(Web document revisions)
════════

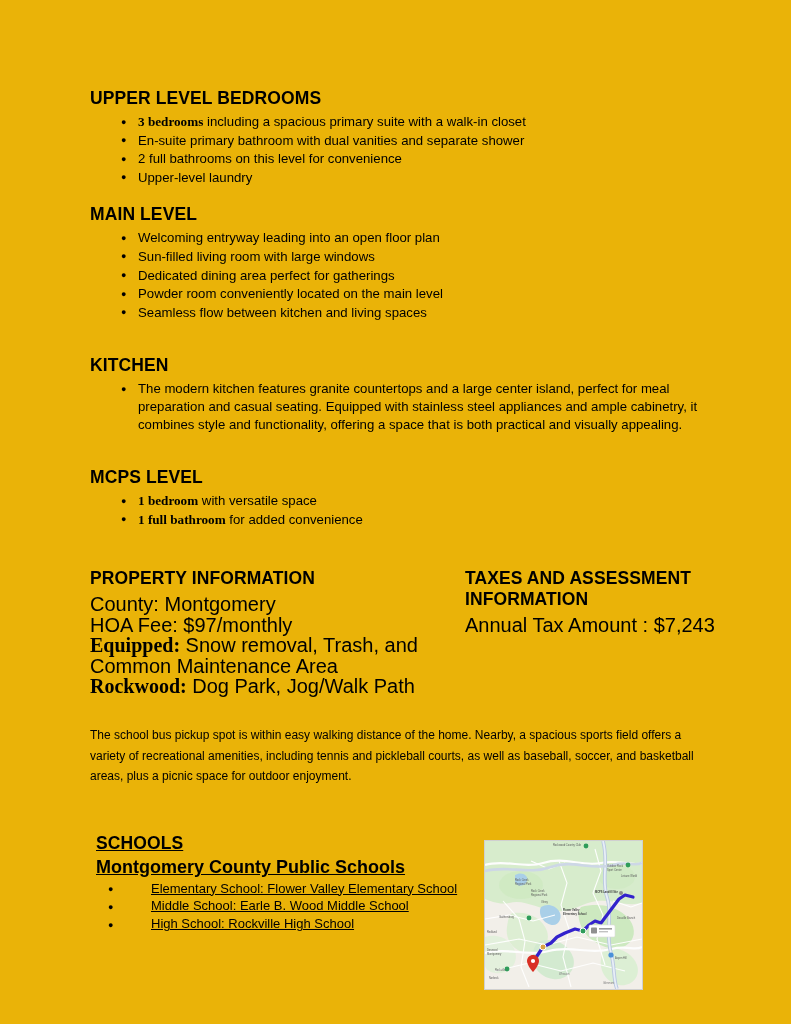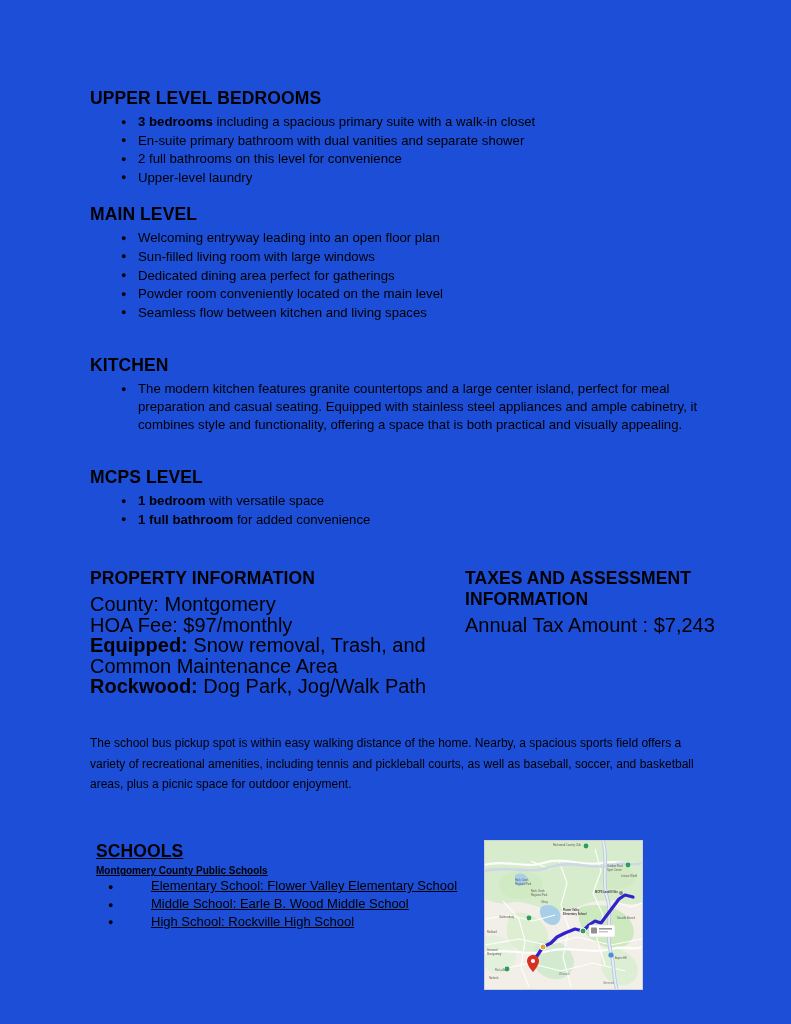--- a/index.html
+++ b/index.html
@@ -14,21 +14,21 @@
     position: relative;
     font-family: "Liberation Sans", sans-serif;
     color: #000000;
     overflow: hidden;
   }
   .page {
     position: absolute;
     left: 0; top: 0;
     width: 791px;
     height: 1024px;
-    background: #1d4ed8;
+    background: #eab308;
   }
   .content {
     position: absolute;
     left: 90px;
     top: 88px;
     width: 625px;
   }
 
   h2.section-heading {
     font-size: 17.5px;
@@ -56,42 +56,42 @@
     content: "\25CF";
     position: absolute;
     left: 31px;
     top: -0.5px;
     font-size: 9px;
     line-height: 18px;
   }
   ul.bullets.wide > li { padding-left: 55px; }
   ul.bullets.wide > li::before { left: 12px; }
 
-  li b, .b { font-weight: bold; }
+  li b, .b { font-weight: bold; font-family: Liberation Serif, serif; }
 
   .two-col {
     display: flex;
     align-items: flex-start;
   }
   .col-left { width: 375px; flex: none; }
   .col-right { flex: 1; }
   .col-right .section-heading { max-width: 240px; }
   .info-line {
     font-size: 20px;
     line-height: 20.5px;
   }
   .para {
     font-size: 12px;
     line-height: 20.8px;
     margin: 0;
   }
 
   .schools-block { padding-left: 6px; text-decoration: underline; }
   .subheading {
-    font-size: 10px;
+    font-size: 18px;
     font-weight: bold;
     margin: 0 0 1px 0;
     line-height: 1.3;
   }
   ul.schools-list > li {
     font-size: 13px;
     line-height: 16.8px;
   }
 
   
@@ -151,21 +151,21 @@
     </div>
 
     <div class="section" style="margin-bottom:40px">
       <h2 class="section-heading">MCPS LEVEL</h2>
       <ul class="bullets">
         <li><b class="b">1 bedroom</b><span> with versatile space</span></li>
         <li><b class="b">1 full bathroom</b><span> for added convenience</span></li>
       </ul>
     </div>
 
-    <div class="two-col" style="margin-bottom:36px">
+    <div class="two-col" style="margin-bottom:28px">
       <div class="col-left">
         <h2 class="section-heading" style="margin-bottom:5px">PROPERTY INFORMATION</h2>
         <div class="info-line">County: Montgomery</div>
         <div class="info-line">HOA Fee: $97/monthly</div>
         <div class="info-line"><b class="b">Equipped:</b><span> Snow removal, Trash, and</span></div>
         <div class="info-line">Common Maintenance Area</div>
         <div class="info-line"><b class="b">Rockwood:</b><span> Dog Park, Jog/Walk Path</span></div>
       </div>
       <div class="col-right">
         <h2 class="section-heading" style="margin-bottom:5px"><span>TAXES AND ASSESSMENT</span><br><span>INFORMATION</span></h2>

════════

* [Exercise instructions]: Using the entries above, work out how many lines contain the string "left". Respond with that number alone.

* [Result of the task]: 8